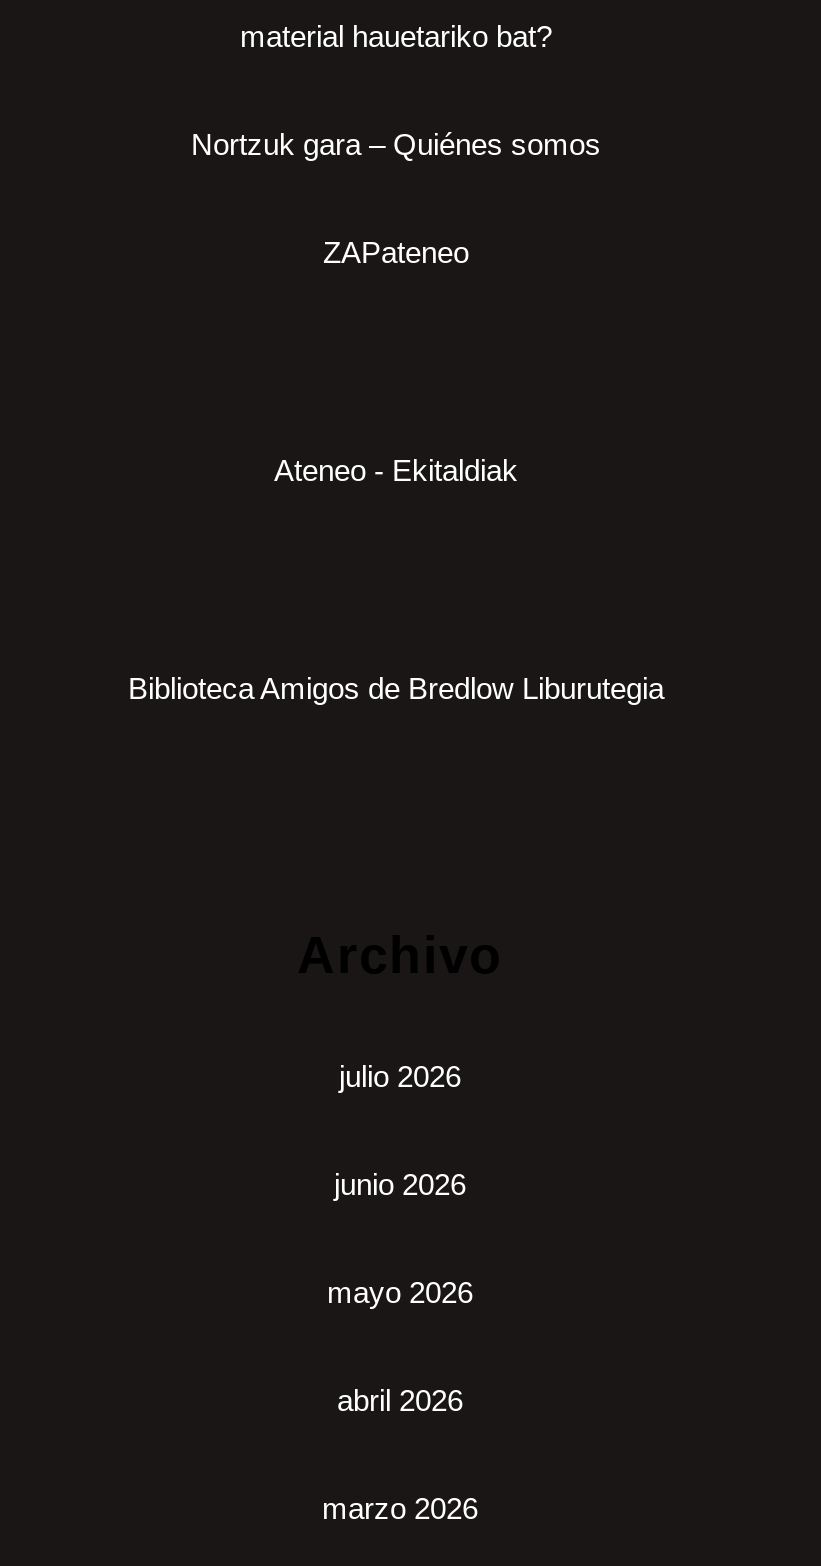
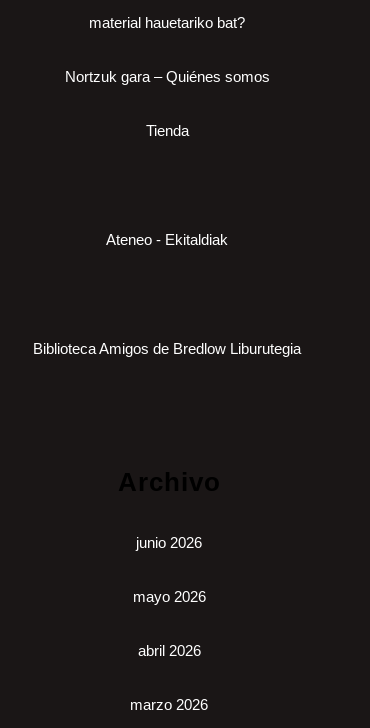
- ZAPateneo
+ Tienda

- julio 2026
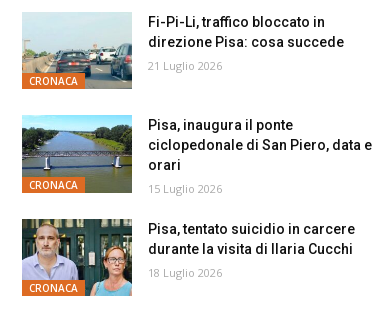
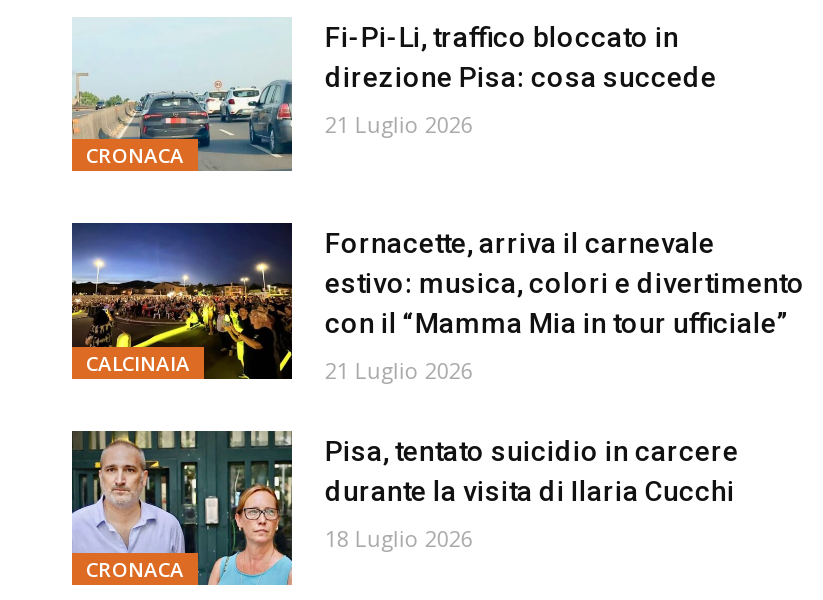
- [image]
- CRONACA
+ [image]
+ CALCINAIA

- Pisa, inaugura il ponte
- ciclopedonale di San Piero, data e
- orari
+ Fornacette, arriva il carnevale
+ estivo: musica, colori e divertimento
+ con il “Mamma Mia in tour ufficiale”

- 15 Luglio 2026
+ 21 Luglio 2026
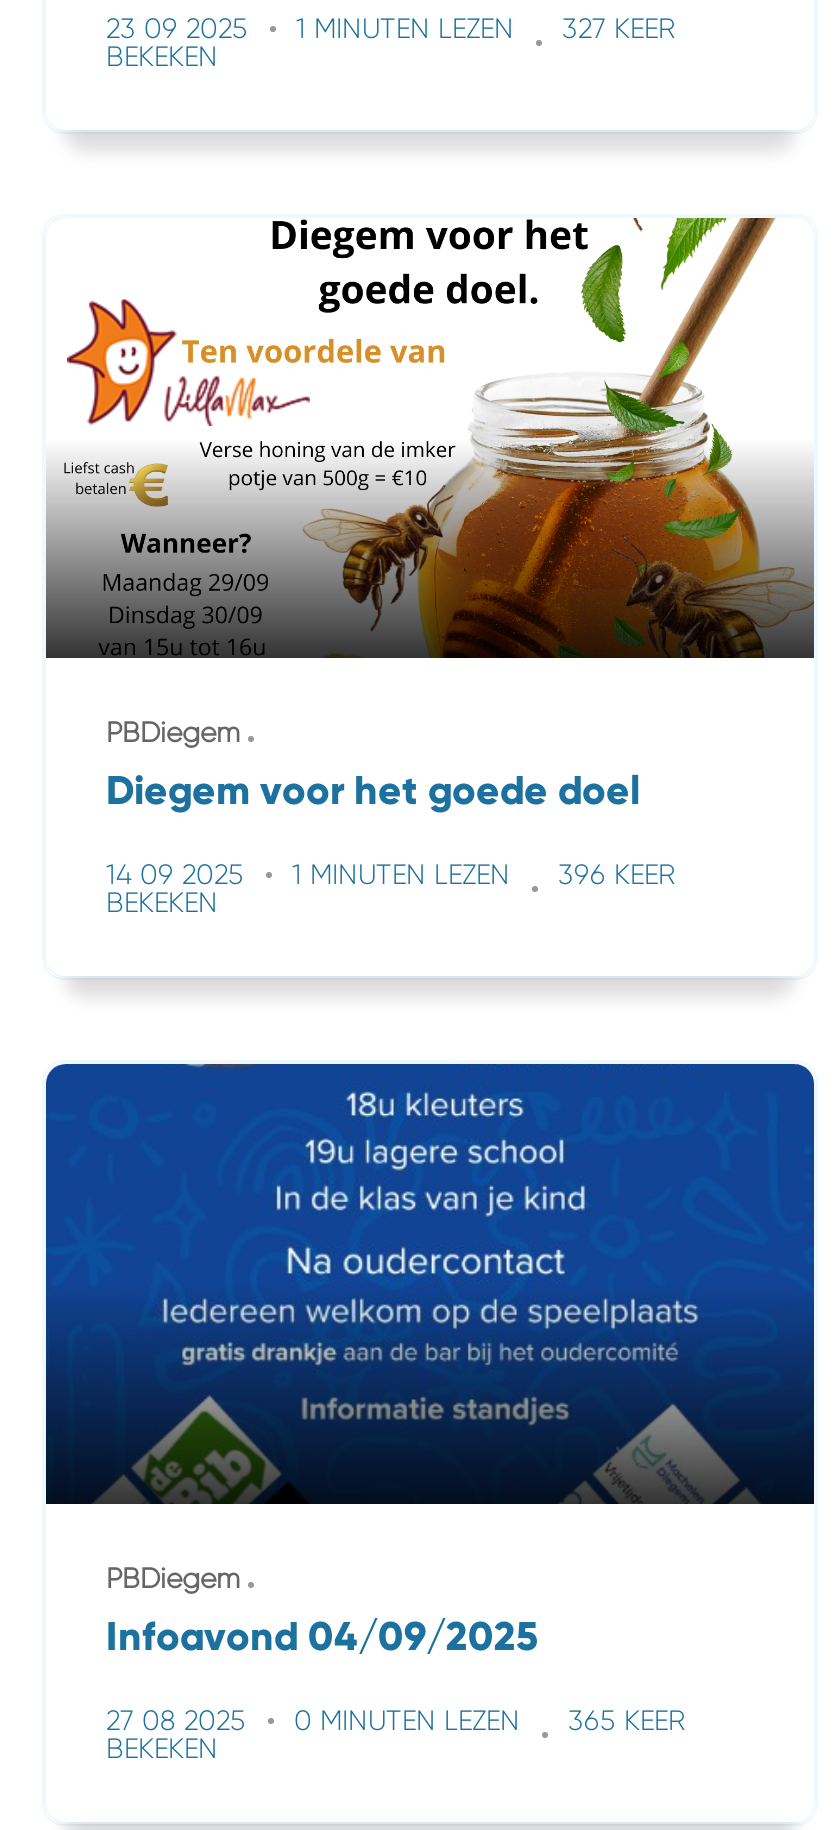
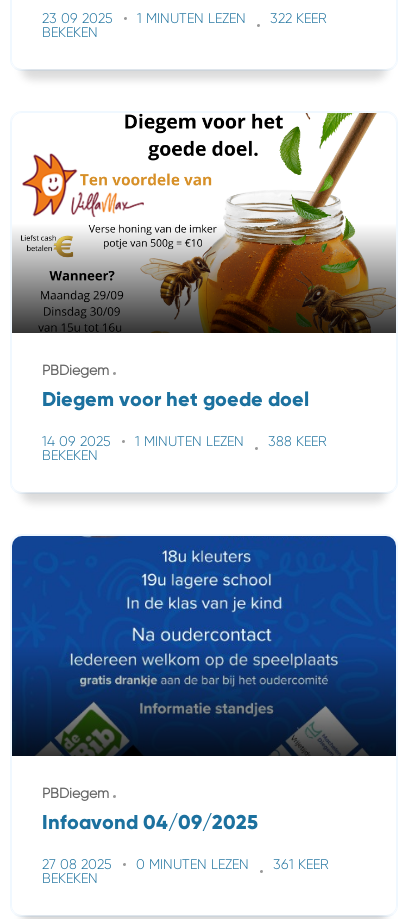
- 23 09 2025 1 MINUTEN LEZEN 327 KEER
+ 23 09 2025 1 MINUTEN LEZEN 322 KEER

- 14 09 2025 1 MINUTEN LEZEN 396 KEER
+ 14 09 2025 1 MINUTEN LEZEN 388 KEER

- 365 KEER
+ 361 KEER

● **What you are asked to do**
Print nothing except the lines from the one with "arriva il carnevale" through the last line of the listing, exactly as written and with pictures removed.

● **Answer section**
+ Fornacette, arriva il carnevale
+ estivo: musica, colori e divertimento
+ con il “Mamma Mia in tour ufficiale”

- 15 Luglio 2026
+ 21 Luglio 2026
- 23 09 2025 1 MINUTEN LEZEN 327 KEER
+ 23 09 2025 1 MINUTEN LEZEN 322 KEER

- 14 09 2025 1 MINUTEN LEZEN 396 KEER
+ 14 09 2025 1 MINUTEN LEZEN 388 KEER

- 365 KEER
+ 361 KEER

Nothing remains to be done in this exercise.